A causa dei vari passaggi di proprietà dei rami e della continua attualità dei temi, nel corso del tempo si sono avute numerose riedizioni degli stessi soggetti, curate dall’editore che possedeva le lastre. Questi, di volta in volta modificava le iscrizioni sotto l’impressione, permettendoci così di riconoscere le varie edizioni.
Etienne du Perac giunge a Roma verso il 1559, dove il Lafréry pubblica le sue opere. E’ autore dei disegni delle sue incisioni: vedute, ricostruzioni di monumenti antichi, resti archeologici, soggetti sacri, avvenimenti di cronaca. Le più note sono: un torneo svoltosi nel cortile del Belvedere in Vaticano, il frontespizio dello Speculum….,tre immagini della basilica di S. Pietro da disegni di Michelangelo, l’udienza papale concessa a Cosimo 1° de’ Medici.

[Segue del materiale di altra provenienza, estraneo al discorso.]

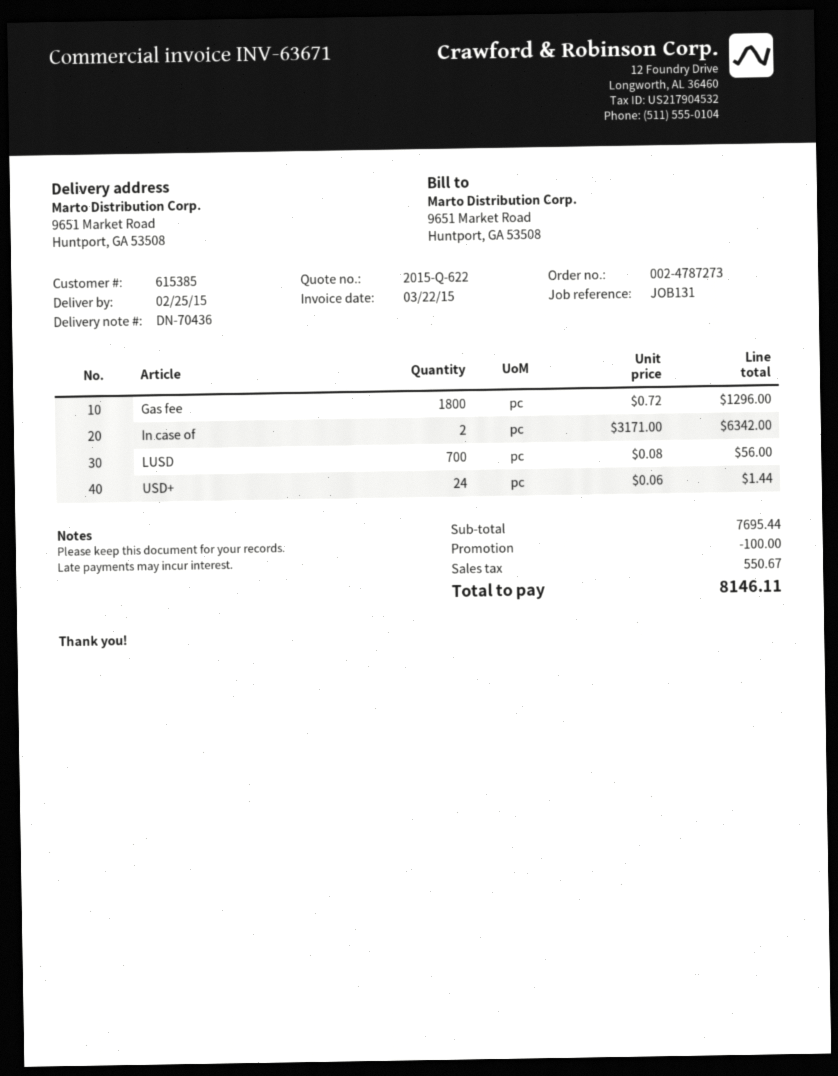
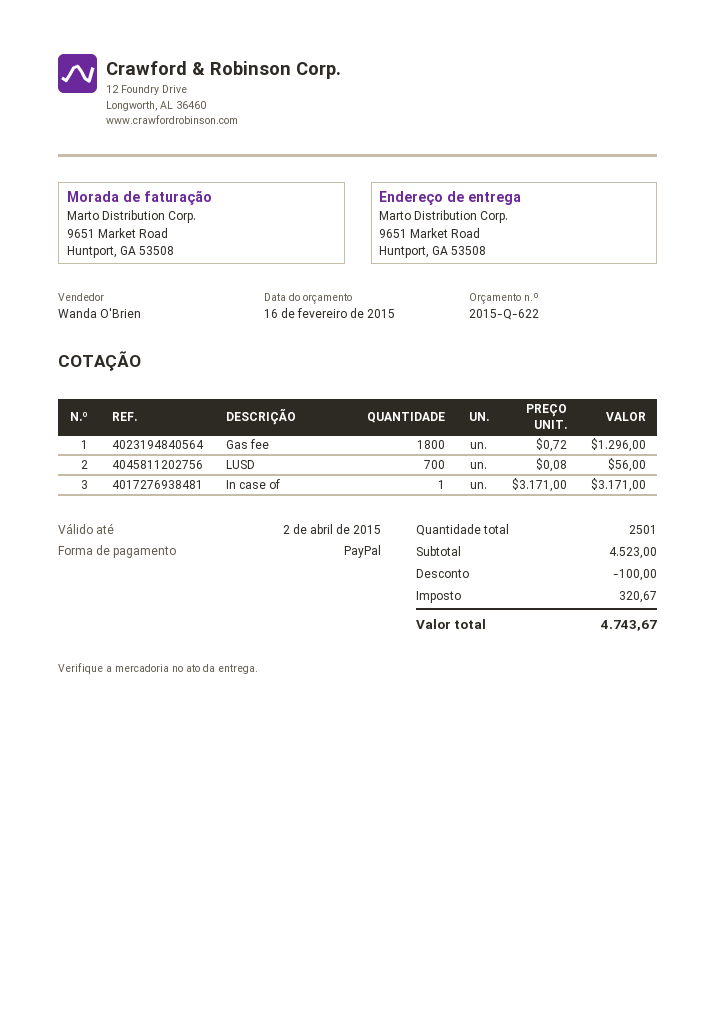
In case of: 2 x 3171.00 = 6342.00 -> 1 x 3171.00 = 3171.00
USD+: 24 x 0.06 = 1.44 -> none
subtotal: 7695.44 -> 4523.00
tax: 550.67 -> 320.67
total: 8146.11 -> 4743.67

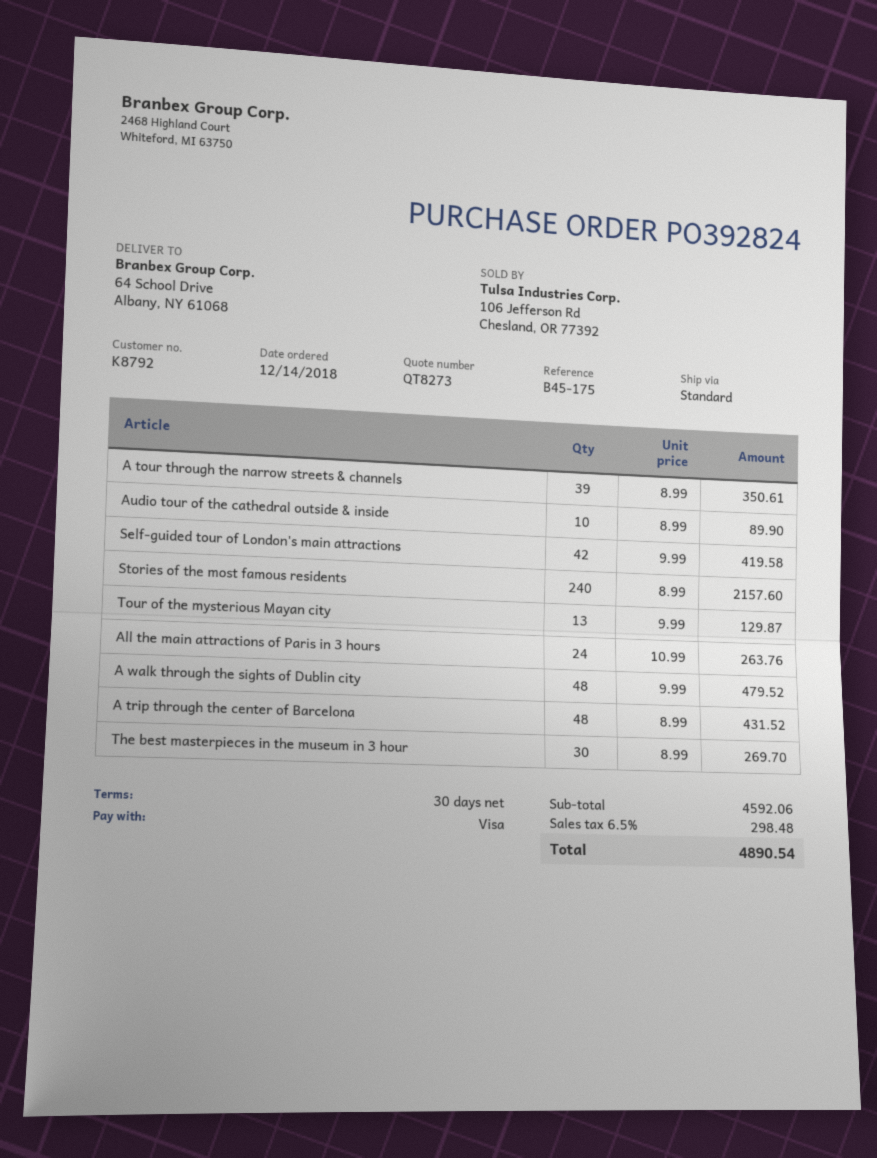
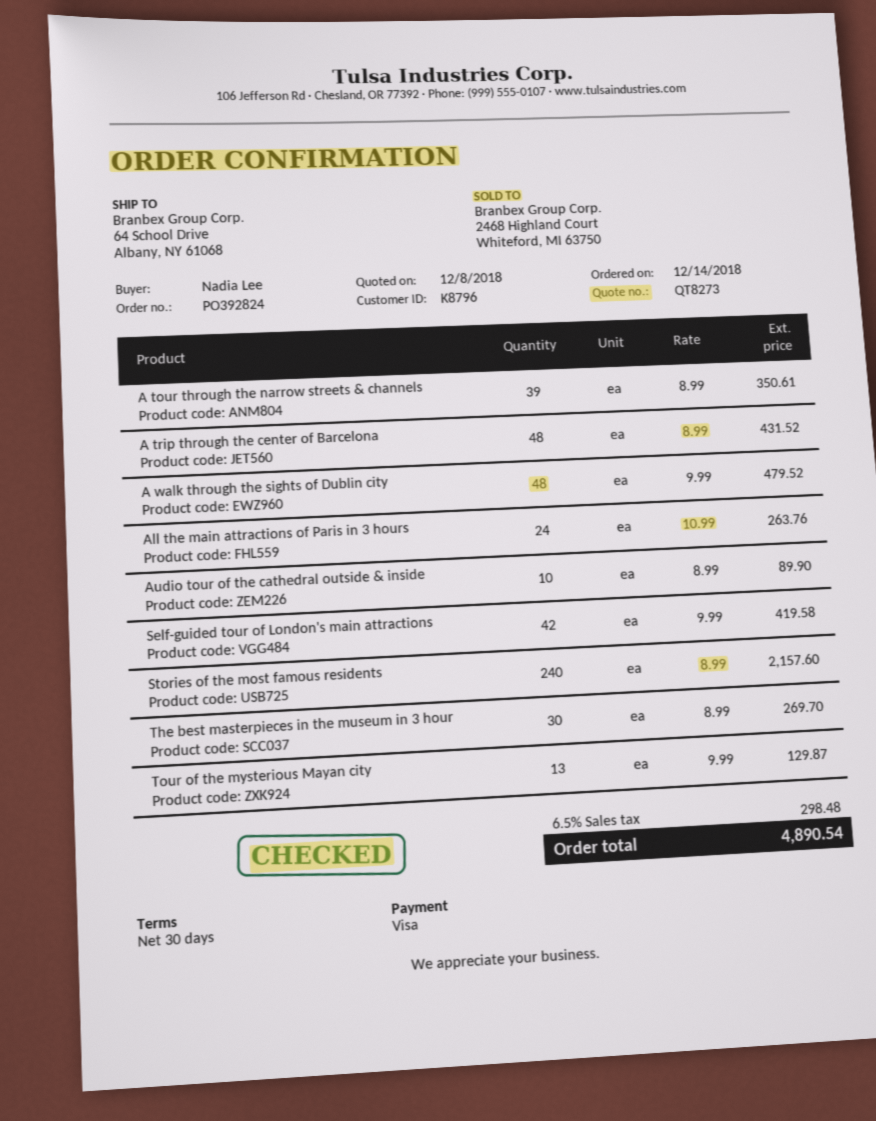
customer number: K8792 -> K8796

L’insieme ci offre l’immagine di una Roma sospesa tra quartieri medioevali , rovine, palazzi rinascimentali tra cui si aggirano pastori con greggi e pellegrini, i cavalieri si sfidano nei giardini vaticani e il popolo festeggia a Castel S. Angelo.
Hendrick van Cleef 1524-1589, è allievo di Frans Floris, il maestro fiammingo caposcuola dei “ romanisti “. Viene a Roma dove disegna dal vero vedute e rovine che danno vita a “Ruinarum Vari Prospectus……in 38 fogli.
Tempesta nel 1593 incide una “ Pianta di Roma “ così dettagliata che diviene il modello ideale per tutte le piante successive fino a quella del Falda del 1667, sintesi di completezza di visione, ricopiata più volte nel 1697-1705-1730-1756 e ripresa dal Vasi nel 1781.